L’aspetto che più inquieta dell’intera vicenda è relativo al fatto che gli abiti indossati da Khashoggi nei momenti antecedenti il suo arrivo in consolato sono i medesimi che le videocamere hanno filmato addosso ad un uomo che per connotati fenotipici non può essere in alcun modo collegato al giornalista del Post.

“Che fine ha fatto Khashoggi?”. E’ questo il quesito che Recep Tayyip Erdogan ha posto alla stampa turca e che suona decisamente come un imperativo rivolto alle autorità arabe.

 “Ogni giorno compiamo un passo in avanti verso la verità. Entro fine settimana contiamo di ricostruire l’intera vicenda”, assicura Donald Trump, il quale ha inviato agenti dei servizi segreti americani in Turchia per collaborare con quelli locali alla definizione del caso. Al momento sono stati rilevati all’interno di un pozzo nel consolato di Ryiad i soli arti del corpo martoriato di Jamal Khashoggi, il cui cadavere si pensa possa giacere in un borsone, sotterrato nella Foresta di Belgrado o, in alternativa, nel distretto di Yalova, situato a nord-est, in Turchia.

Nelle ultime ore la CNN ha mandato in onda anche un audio in cui si percepiscono distintamente alcune voci tra le quali riconoscibile quella del console arabo Mohammad-Al-Otaibi il quale, riferendosi con ogni probabilità ad uno dei killer, chiede che il “lavoro sporco” venga compiuto al di fuori delle mura del consolato con risposta negativa da parte del committente.

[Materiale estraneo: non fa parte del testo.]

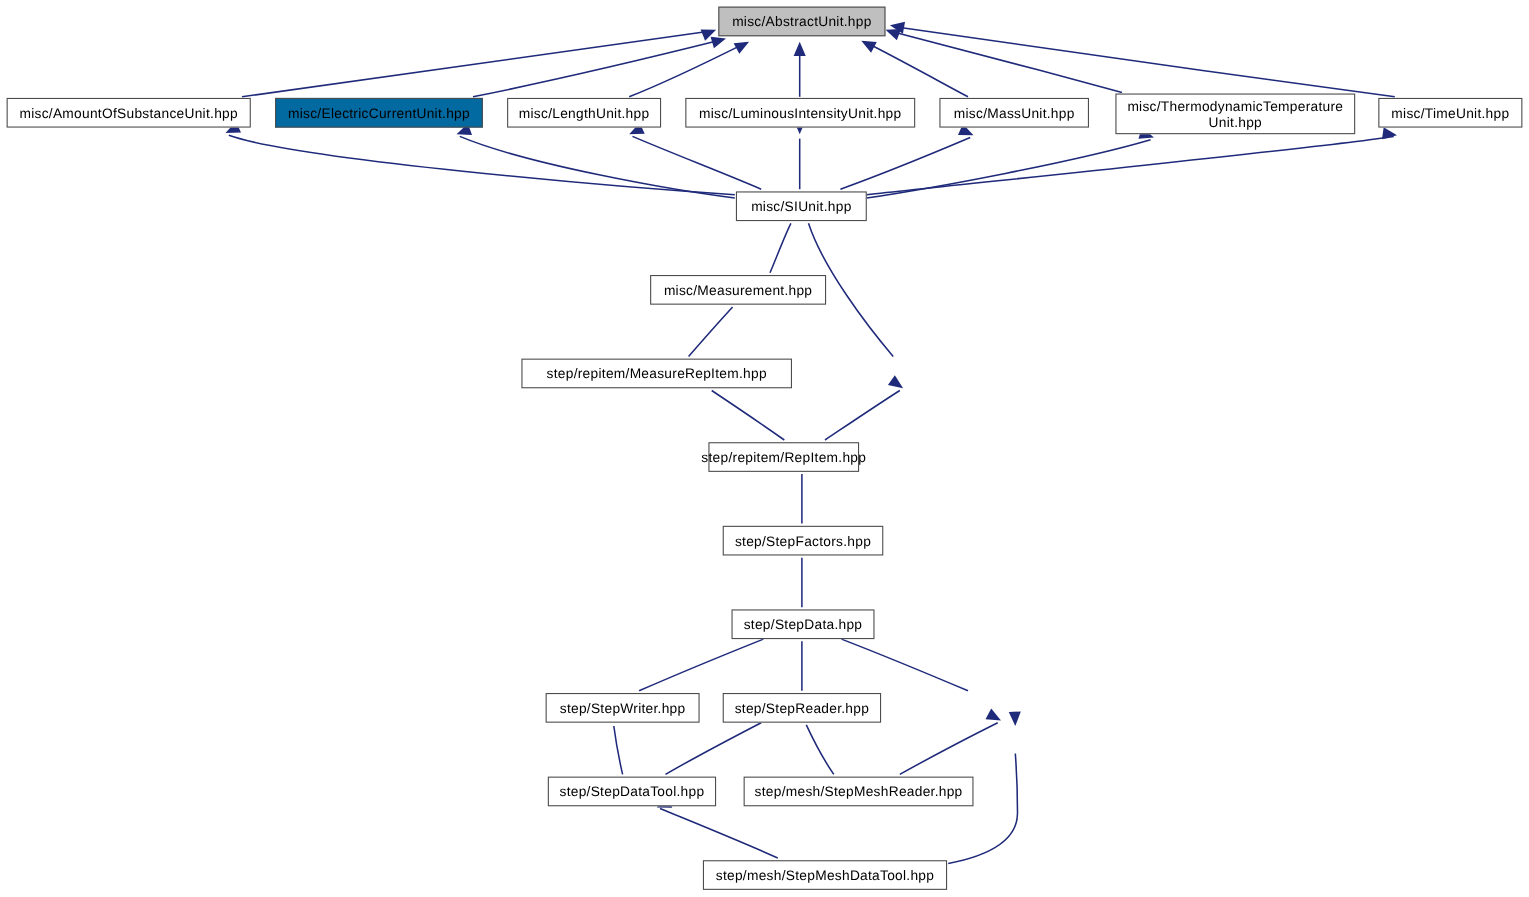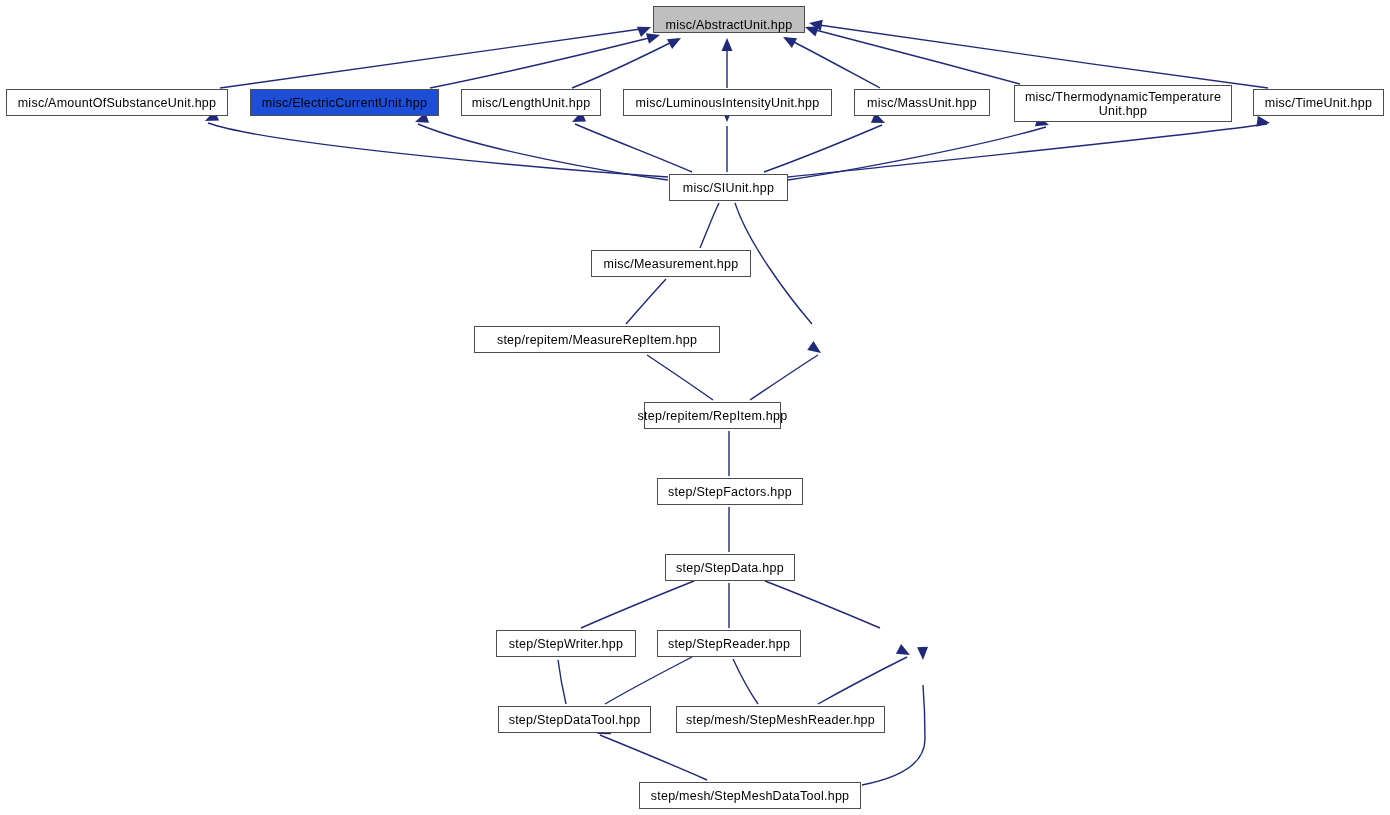"misc/AbstractUnit.hpp" .graph-node.root { align-items: flex-end -> none }
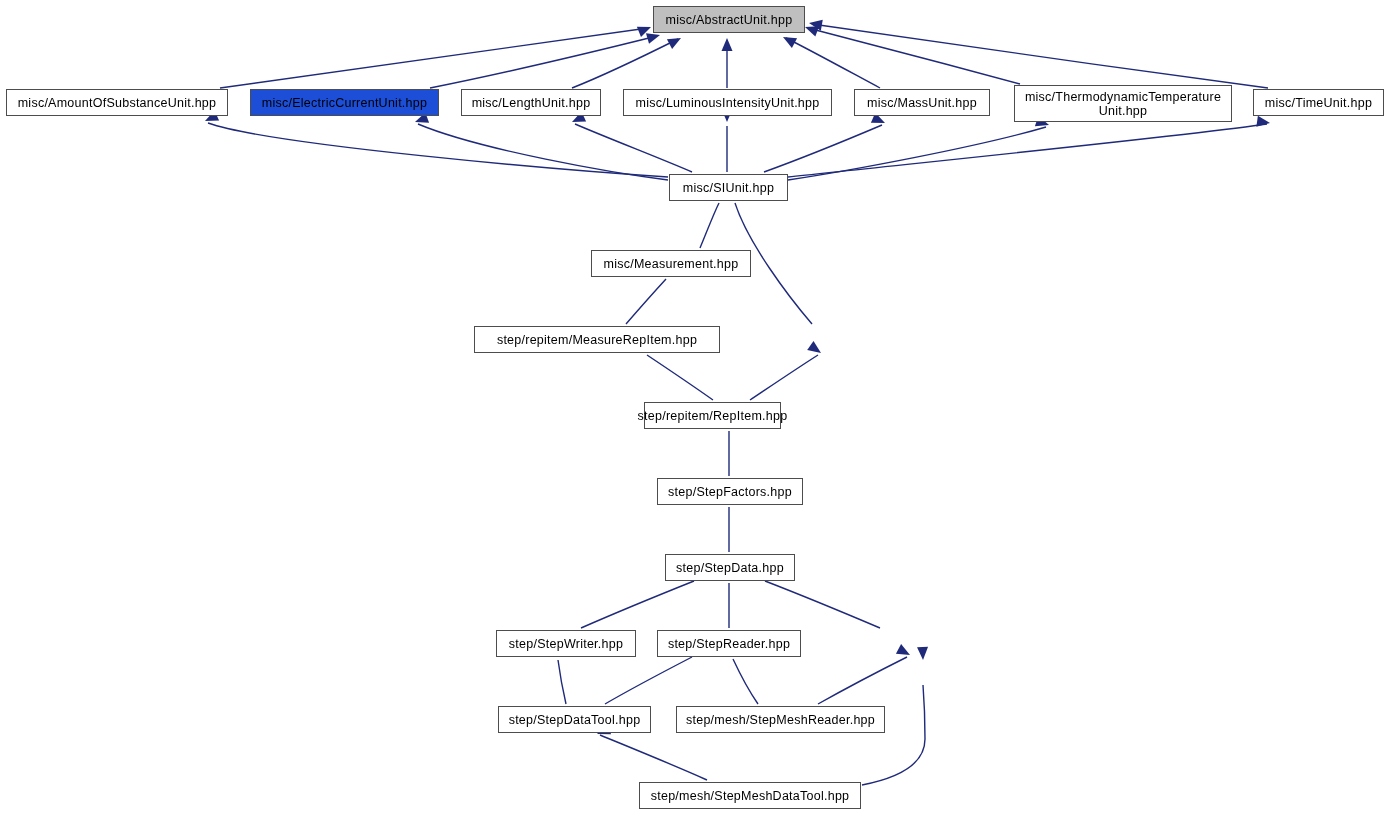"misc/ElectricCurrentUnit.hpp" div.graph-node { background: #1d4ed8 -> #0369a1 }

Secondo le ultime indiscrezioni fornite dall’intelligence turca, il mandante dell’omicidio di Khashoggi sarebbe Saud Al-Qahtani, responsabile della divulgazione dell’informazione per conto del consolato arabo e che avrebbe, via Skype, ordito un omicidio da giorni premeditato. Sarebbe stato proprio lui a volere “la testa di quel cane” e ad ordinarne il massacro e la dissezione del corpo.

L’Arabia Saudita, in risposta alle prove apparentemente inconfutabili, ha provveduto all’arresto dei 18 membri coinvolti direttamente con la morte di Khashoggi.